• [Aim of the task]:
For this exercise, return all the data word for word, with images left out.

(Entries taken from a collection)
- - -
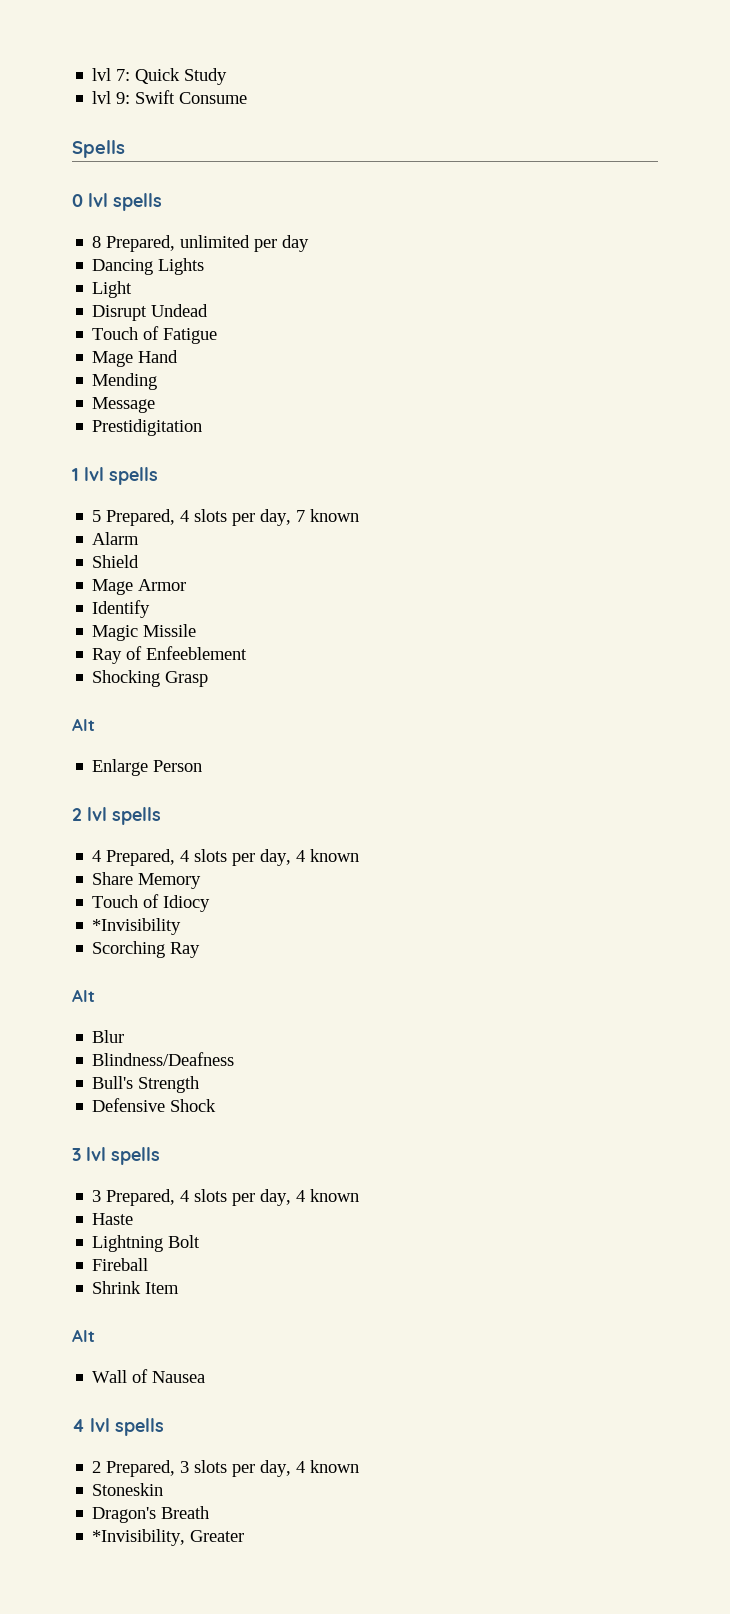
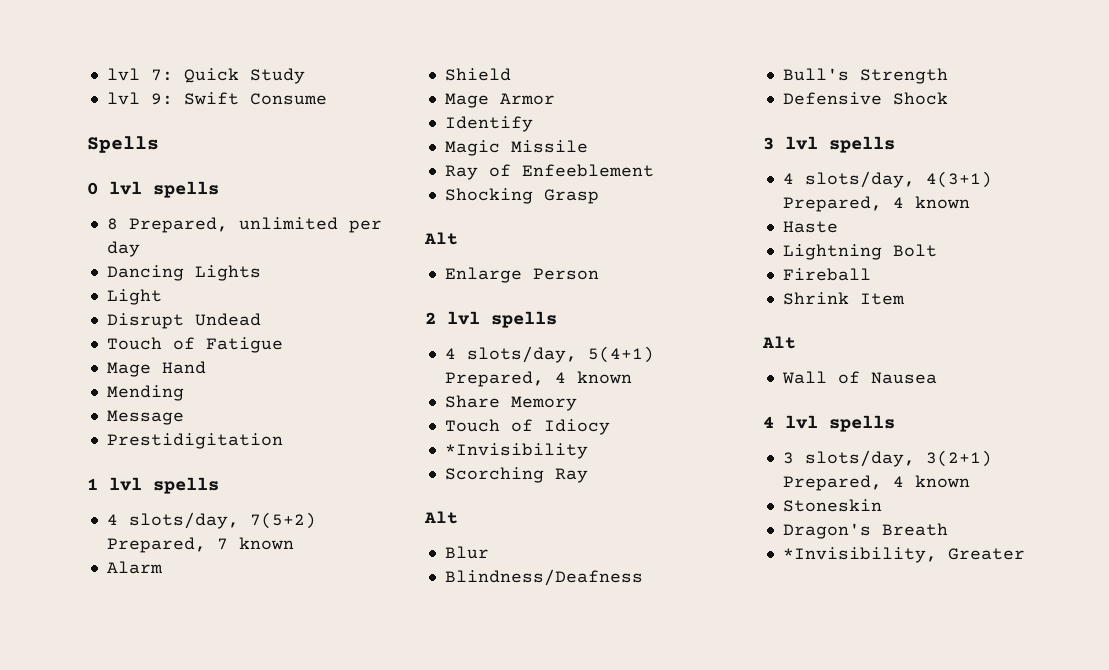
[92,509,292,526] 5 Prepared, 4 slots per day, -> [106,512,316,529] [106,537,206,553] 4 slots/day, 7(5+2) Prepared,
[106,849,292,866] Prepared, 4 slots per day, -> [466,346,654,363] [444,371,544,387] slots/day, 5(4+1) Prepared,
[92,1189,292,1206] 3 Prepared, 4 slots per day, -> [782,171,992,188] [782,196,882,212] 4 slots/day, 4(3+1) Prepared,
[92,1460,292,1477] 2 Prepared, 3 slots per day, -> [782,450,992,467] [782,475,882,491] 3 slots/day, 3(2+1) Prepared,

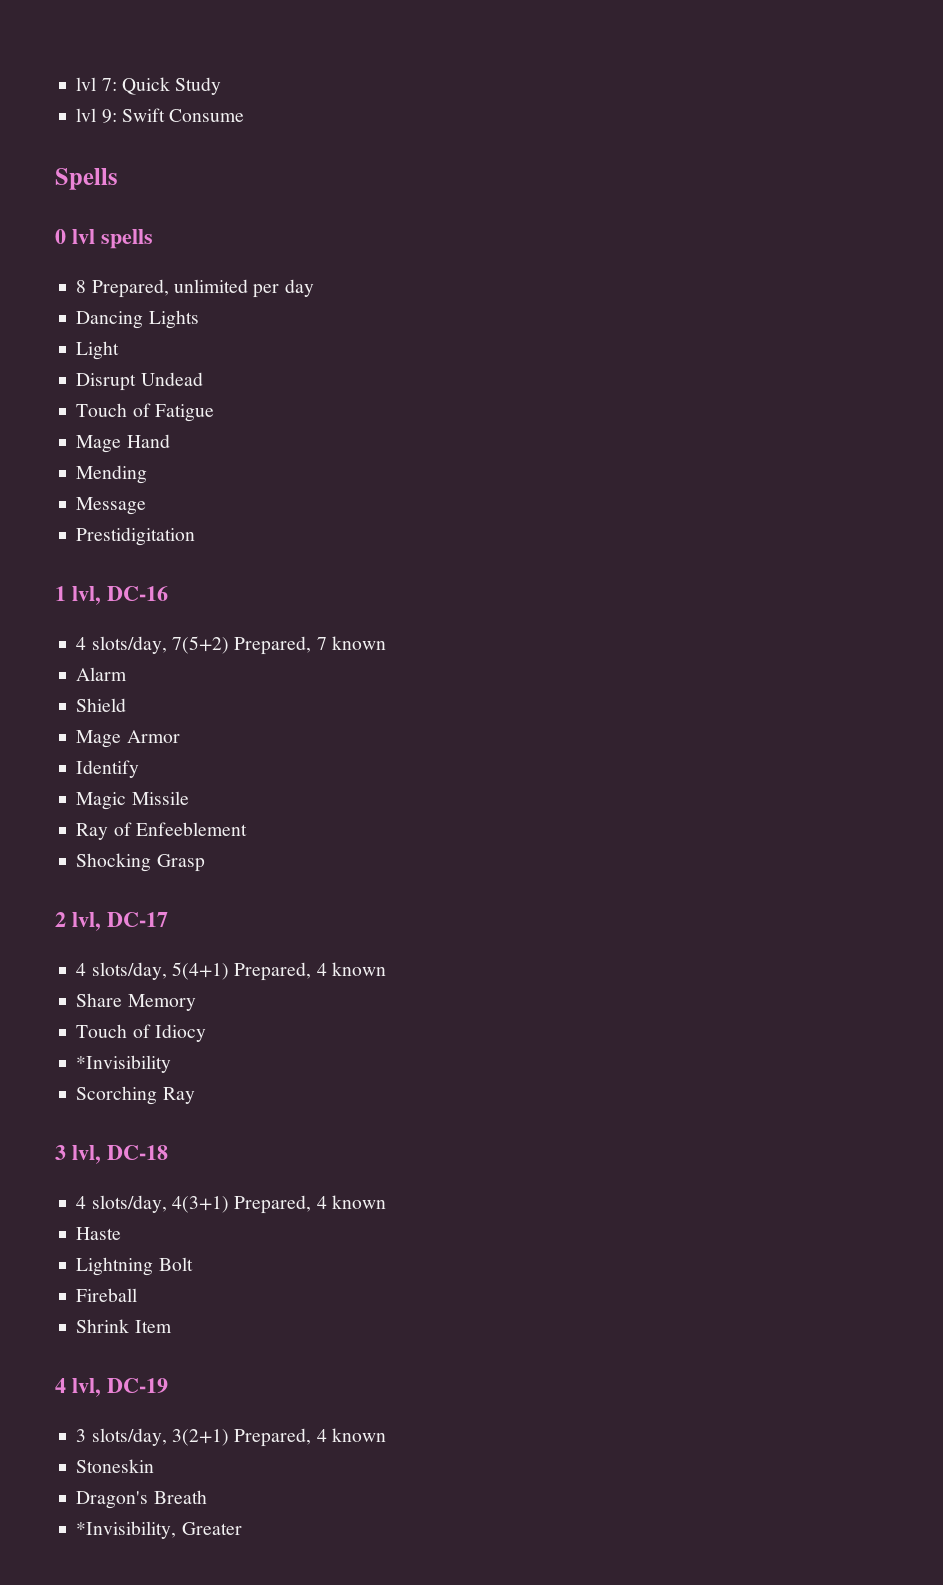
[109,477,219,494] lvl spells -> [72,586,168,605] lvl, DC-16
[424,232,458,245] [444,267,599,283] // Alt // Enlarge Person -> (205, 863) none
[447,311,557,328] lvl spells -> [72,912,168,931] lvl, DC-17
[424,511,458,524] [444,546,489,559] [444,569,643,586] [782,68,948,84] [782,92,948,105] [763,136,895,153] // Alt // Blur // Blindness/Deafness // Bull's Strength // Defensive Shock // 3 lvl spells -> [55,1145,168,1164] // 3 lvl, DC-18
[762,336,796,349] [781,371,937,384] [763,415,895,432] // Alt // Wall of Nausea // 4 lvl spells -> [55,1378,168,1397] // 4 lvl, DC-19

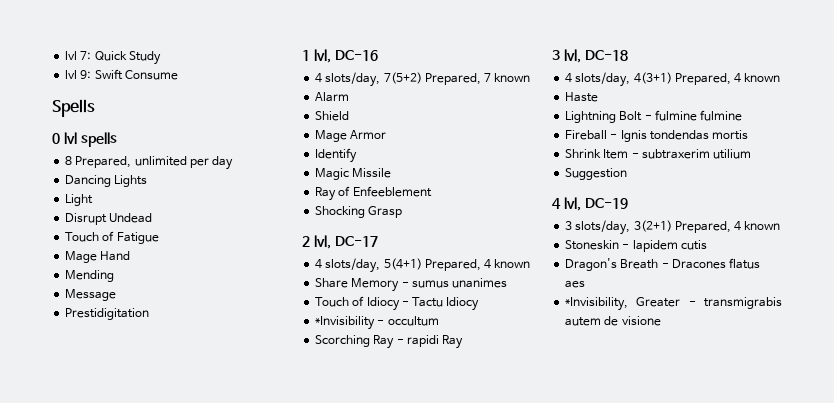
(196, 1002) none -> [401,278,508,288] - sumus unanimes
(206, 1033) none -> [401,297,480,311] - Tactu Idiocy
(172, 1064) none -> [377,316,439,326] - occultum
(195, 1095) none -> [396,335,464,349] - rapidi Ray
[76,1288,138,1302] [76,1319,172,1333] // Fireball // Shrink Item -> [644,110,743,121] [565,130,749,142] [565,149,752,159] [565,168,628,180] - fulmine fulmine // Fireball - Ignis tondendas mortis // Shrink Item - subtraxerim utilium // Suggestion
(155, 1466) none -> [622,240,707,252] - lapidem cutis
[76,1521,242,1539] // *Invisibility, Greater -> [661,258,761,269] [565,280,586,288] [565,297,782,311] [565,316,661,326] - Dracones flatus aes // *Invisibility, Greater - transmigrabis autem de visione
- - -
• [Result of the exercise]:
[92,509,292,526] 5 Prepared, 4 slots per day, -> [106,512,316,529] [106,537,206,553] 4 slots/day, 7(5+2) Prepared,
[106,849,292,866] Prepared, 4 slots per day, -> [466,346,654,363] [444,371,544,387] slots/day, 5(4+1) Prepared,
[92,1189,292,1206] 3 Prepared, 4 slots per day, -> [782,171,992,188] [782,196,882,212] 4 slots/day, 4(3+1) Prepared,
[92,1460,292,1477] 2 Prepared, 3 slots per day, -> [782,450,992,467] [782,475,882,491] 3 slots/day, 3(2+1) Prepared,

[109,477,219,494] lvl spells -> [72,586,168,605] lvl, DC-16
[424,232,458,245] [444,267,599,283] // Alt // Enlarge Person -> (205, 863) none
[447,311,557,328] lvl spells -> [72,912,168,931] lvl, DC-17
[424,511,458,524] [444,546,489,559] [444,569,643,586] [782,68,948,84] [782,92,948,105] [763,136,895,153] // Alt // Blur // Blindness/Deafness // Bull's Strength // Defensive Shock // 3 lvl spells -> [55,1145,168,1164] // 3 lvl, DC-18
[762,336,796,349] [781,371,937,384] [763,415,895,432] // Alt // Wall of Nausea // 4 lvl spells -> [55,1378,168,1397] // 4 lvl, DC-19

(196, 1002) none -> [401,278,508,288] - sumus unanimes
(206, 1033) none -> [401,297,480,311] - Tactu Idiocy
(172, 1064) none -> [377,316,439,326] - occultum
(195, 1095) none -> [396,335,464,349] - rapidi Ray
[76,1288,138,1302] [76,1319,172,1333] // Fireball // Shrink Item -> [644,110,743,121] [565,130,749,142] [565,149,752,159] [565,168,628,180] - fulmine fulmine // Fireball - Ignis tondendas mortis // Shrink Item - subtraxerim utilium // Suggestion
(155, 1466) none -> [622,240,707,252] - lapidem cutis
[76,1521,242,1539] // *Invisibility, Greater -> [661,258,761,269] [565,280,586,288] [565,297,782,311] [565,316,661,326] - Dracones flatus aes // *Invisibility, Greater - transmigrabis autem de visione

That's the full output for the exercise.